━━━━━ The data

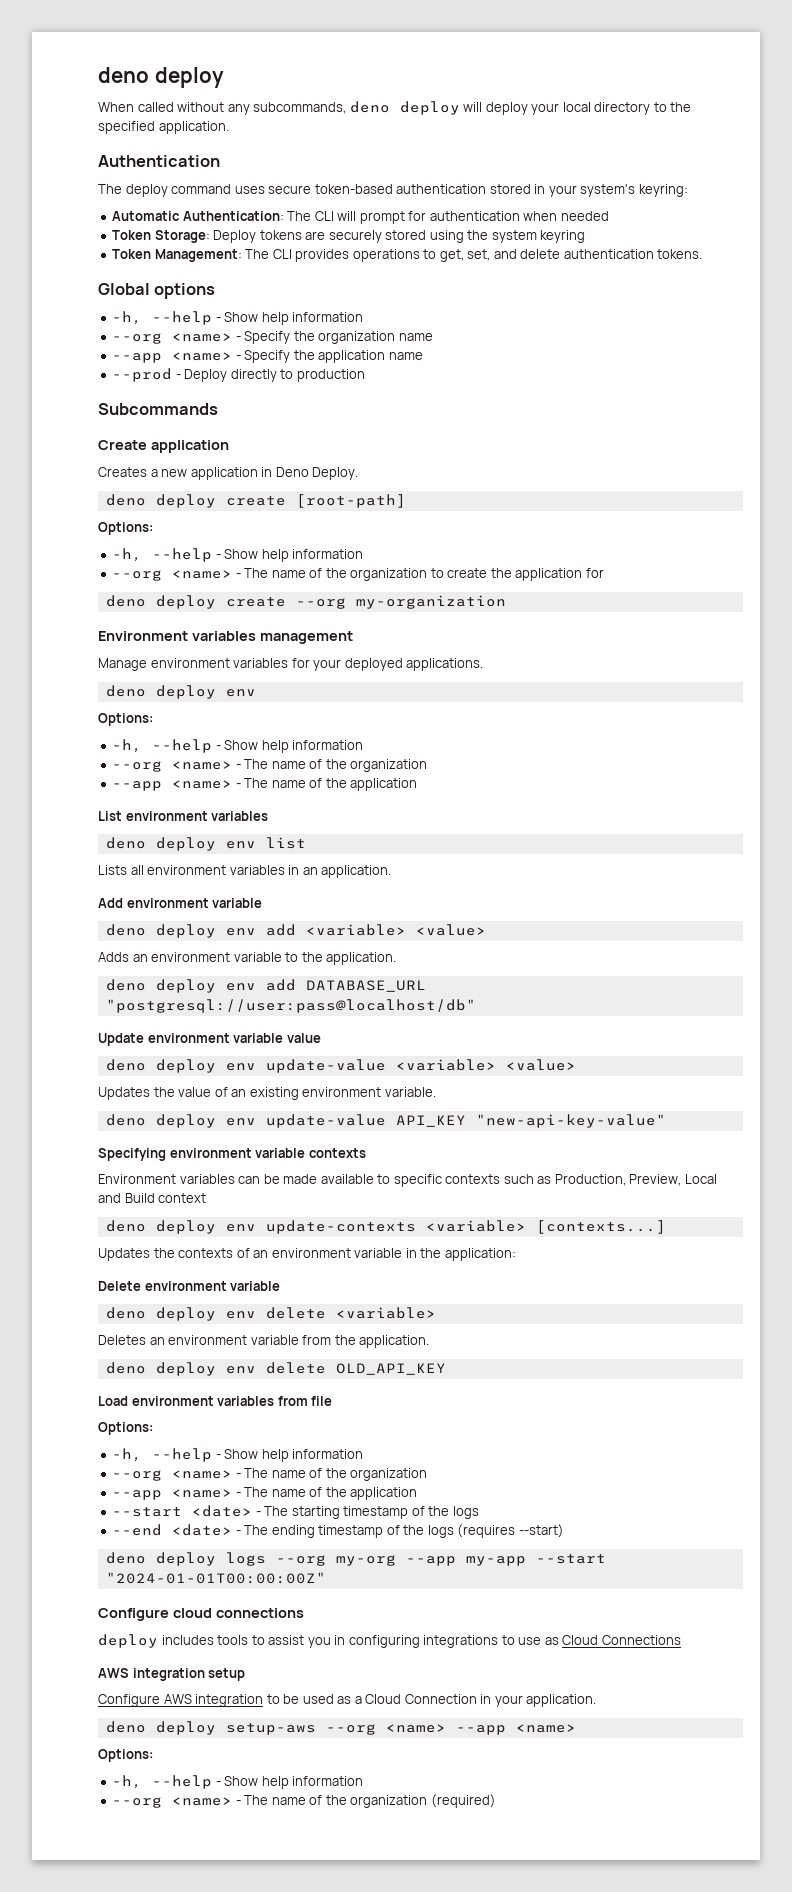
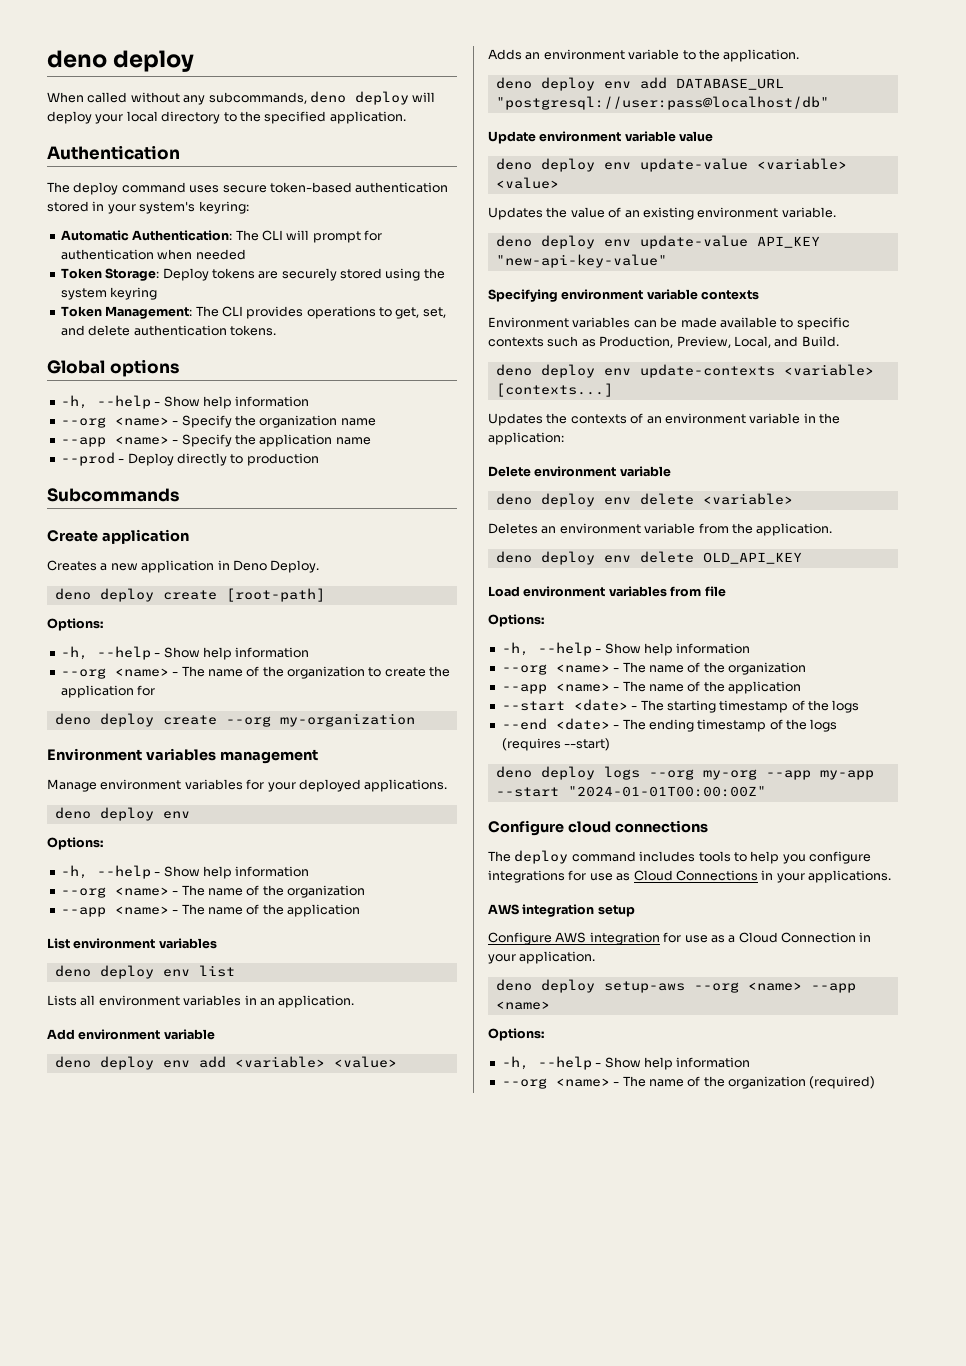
- Environment variables can be made available to specific contexts such as Production, Preview, Local and Build context
+ Environment variables can be made available to specific contexts such as Production, Preview, Local, and Build.
- deploy includes tools to assist you in configuring integrations to use as Cloud Connections
+ The deploy command includes tools to help you configure integrations for use as Cloud Connections in your applications.
- Configure AWS integration to be used as a Cloud Connection in your application.
+ Configure AWS integration for use as a Cloud Connection in your application.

━━━━━━━━━━

__Task to complete__. Your task is to repeat the listing exactly while omitting its pictures.

__Answer box__.
- Environment variables can be made available to specific contexts such as Production, Preview, Local and Build context
+ Environment variables can be made available to specific contexts such as Production, Preview, Local, and Build.
- deploy includes tools to assist you in configuring integrations to use as Cloud Connections
+ The deploy command includes tools to help you configure integrations for use as Cloud Connections in your applications.
- Configure AWS integration to be used as a Cloud Connection in your application.
+ Configure AWS integration for use as a Cloud Connection in your application.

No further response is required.